Revision comparison data
=== Begin Enclosure ===

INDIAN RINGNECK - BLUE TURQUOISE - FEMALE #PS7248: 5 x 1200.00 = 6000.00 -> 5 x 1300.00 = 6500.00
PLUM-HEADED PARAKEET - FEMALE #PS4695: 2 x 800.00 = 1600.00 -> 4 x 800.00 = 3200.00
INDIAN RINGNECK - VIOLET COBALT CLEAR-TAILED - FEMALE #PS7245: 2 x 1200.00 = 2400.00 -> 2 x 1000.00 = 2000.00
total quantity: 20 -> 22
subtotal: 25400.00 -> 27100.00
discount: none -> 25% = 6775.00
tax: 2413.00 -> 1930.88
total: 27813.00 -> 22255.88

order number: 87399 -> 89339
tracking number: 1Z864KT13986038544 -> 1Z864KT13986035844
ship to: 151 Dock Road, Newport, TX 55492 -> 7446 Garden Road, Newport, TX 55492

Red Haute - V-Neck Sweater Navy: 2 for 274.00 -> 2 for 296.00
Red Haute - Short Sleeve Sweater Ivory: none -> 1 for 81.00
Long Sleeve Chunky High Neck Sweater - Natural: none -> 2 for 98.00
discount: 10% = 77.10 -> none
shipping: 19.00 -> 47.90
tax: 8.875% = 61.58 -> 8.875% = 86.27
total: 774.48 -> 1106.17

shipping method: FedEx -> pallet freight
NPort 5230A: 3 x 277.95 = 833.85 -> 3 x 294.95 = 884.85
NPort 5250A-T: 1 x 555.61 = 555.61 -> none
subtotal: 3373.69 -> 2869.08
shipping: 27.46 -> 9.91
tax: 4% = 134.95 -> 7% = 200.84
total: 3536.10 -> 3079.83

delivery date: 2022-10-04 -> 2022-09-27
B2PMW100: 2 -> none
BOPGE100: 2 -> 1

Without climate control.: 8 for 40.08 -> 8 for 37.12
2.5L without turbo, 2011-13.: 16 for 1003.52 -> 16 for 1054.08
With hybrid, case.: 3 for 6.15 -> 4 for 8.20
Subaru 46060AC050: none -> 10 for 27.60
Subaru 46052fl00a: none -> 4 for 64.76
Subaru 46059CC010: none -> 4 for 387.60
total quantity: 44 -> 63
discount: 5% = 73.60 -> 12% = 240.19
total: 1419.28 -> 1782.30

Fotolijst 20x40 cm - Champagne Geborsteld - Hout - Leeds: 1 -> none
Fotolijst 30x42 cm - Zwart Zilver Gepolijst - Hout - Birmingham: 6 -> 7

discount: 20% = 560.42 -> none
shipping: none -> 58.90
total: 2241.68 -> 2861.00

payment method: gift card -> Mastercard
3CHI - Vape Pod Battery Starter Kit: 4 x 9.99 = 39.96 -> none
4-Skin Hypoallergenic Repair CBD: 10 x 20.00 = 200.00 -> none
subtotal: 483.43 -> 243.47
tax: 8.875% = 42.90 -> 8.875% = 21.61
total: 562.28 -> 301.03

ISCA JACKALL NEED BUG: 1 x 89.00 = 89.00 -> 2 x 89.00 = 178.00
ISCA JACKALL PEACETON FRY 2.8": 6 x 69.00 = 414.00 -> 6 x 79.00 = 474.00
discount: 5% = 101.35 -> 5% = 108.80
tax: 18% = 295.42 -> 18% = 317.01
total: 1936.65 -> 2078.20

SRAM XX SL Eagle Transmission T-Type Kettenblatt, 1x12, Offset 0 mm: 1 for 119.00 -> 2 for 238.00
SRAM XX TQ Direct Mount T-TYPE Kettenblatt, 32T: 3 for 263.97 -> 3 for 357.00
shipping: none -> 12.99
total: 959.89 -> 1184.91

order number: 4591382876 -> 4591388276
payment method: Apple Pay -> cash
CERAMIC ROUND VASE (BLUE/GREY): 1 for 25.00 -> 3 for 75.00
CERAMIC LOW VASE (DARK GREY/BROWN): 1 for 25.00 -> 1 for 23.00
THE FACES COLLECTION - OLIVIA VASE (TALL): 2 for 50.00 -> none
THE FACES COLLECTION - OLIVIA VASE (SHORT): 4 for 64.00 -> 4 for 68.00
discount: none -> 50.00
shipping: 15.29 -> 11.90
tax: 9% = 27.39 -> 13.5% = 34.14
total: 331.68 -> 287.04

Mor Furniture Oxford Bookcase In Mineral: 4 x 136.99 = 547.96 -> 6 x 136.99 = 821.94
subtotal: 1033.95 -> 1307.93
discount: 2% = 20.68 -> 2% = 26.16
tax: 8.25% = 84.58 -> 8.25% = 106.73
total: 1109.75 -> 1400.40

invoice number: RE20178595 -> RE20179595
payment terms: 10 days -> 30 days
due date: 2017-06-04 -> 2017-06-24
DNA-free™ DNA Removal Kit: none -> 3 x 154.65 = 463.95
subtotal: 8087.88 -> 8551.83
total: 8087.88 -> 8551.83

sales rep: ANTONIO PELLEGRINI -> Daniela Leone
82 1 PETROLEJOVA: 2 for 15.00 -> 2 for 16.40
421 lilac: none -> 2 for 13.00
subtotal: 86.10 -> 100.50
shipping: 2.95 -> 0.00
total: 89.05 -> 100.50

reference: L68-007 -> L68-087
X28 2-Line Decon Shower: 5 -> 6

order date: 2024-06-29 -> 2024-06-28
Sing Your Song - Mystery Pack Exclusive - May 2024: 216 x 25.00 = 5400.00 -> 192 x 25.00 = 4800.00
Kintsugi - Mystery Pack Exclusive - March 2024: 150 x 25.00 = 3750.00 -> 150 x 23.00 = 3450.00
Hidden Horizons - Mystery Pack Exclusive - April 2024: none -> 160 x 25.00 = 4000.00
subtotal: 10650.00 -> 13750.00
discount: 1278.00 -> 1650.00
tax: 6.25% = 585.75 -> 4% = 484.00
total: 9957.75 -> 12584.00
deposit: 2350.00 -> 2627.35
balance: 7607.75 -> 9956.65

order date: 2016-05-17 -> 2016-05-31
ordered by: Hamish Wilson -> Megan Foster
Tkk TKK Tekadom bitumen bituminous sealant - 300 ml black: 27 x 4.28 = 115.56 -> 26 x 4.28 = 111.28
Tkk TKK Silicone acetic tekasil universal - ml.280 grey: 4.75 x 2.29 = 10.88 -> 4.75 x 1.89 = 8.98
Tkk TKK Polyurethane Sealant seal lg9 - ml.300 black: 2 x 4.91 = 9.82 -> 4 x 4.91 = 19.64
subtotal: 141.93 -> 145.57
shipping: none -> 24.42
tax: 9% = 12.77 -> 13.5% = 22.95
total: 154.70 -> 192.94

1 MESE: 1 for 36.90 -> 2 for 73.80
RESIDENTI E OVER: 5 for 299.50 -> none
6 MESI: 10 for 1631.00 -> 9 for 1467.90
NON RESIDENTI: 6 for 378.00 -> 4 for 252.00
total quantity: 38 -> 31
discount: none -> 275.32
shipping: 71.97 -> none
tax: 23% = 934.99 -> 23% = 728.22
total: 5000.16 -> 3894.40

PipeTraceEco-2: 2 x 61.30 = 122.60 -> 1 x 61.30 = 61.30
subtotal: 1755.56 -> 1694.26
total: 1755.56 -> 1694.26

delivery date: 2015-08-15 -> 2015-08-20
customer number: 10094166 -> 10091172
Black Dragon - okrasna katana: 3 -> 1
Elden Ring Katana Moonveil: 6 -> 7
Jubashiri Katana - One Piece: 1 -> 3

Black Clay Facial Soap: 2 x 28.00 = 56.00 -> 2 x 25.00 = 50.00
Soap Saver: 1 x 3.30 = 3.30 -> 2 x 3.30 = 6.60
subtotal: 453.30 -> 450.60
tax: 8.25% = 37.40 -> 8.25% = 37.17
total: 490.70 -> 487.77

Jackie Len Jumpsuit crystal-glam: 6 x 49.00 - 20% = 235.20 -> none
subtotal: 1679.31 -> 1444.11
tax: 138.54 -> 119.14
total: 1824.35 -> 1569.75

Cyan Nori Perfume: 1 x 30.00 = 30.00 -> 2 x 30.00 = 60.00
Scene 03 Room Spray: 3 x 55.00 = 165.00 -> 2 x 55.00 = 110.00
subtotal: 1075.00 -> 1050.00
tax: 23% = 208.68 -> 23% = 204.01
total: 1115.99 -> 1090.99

=== End Enclosure ===

#### Task prompt:
With the line that has "Long Sleeve Chunky" as the first and the line that has "total: 3536.10 -> 3079.83" as the last, repeat exactly that run of lines above and no more.

#### Answer section:
Long Sleeve Chunky High Neck Sweater - Natural: none -> 2 for 98.00
discount: 10% = 77.10 -> none
shipping: 19.00 -> 47.90
tax: 8.875% = 61.58 -> 8.875% = 86.27
total: 774.48 -> 1106.17

shipping method: FedEx -> pallet freight
NPort 5230A: 3 x 277.95 = 833.85 -> 3 x 294.95 = 884.85
NPort 5250A-T: 1 x 555.61 = 555.61 -> none
subtotal: 3373.69 -> 2869.08
shipping: 27.46 -> 9.91
tax: 4% = 134.95 -> 7% = 200.84
total: 3536.10 -> 3079.83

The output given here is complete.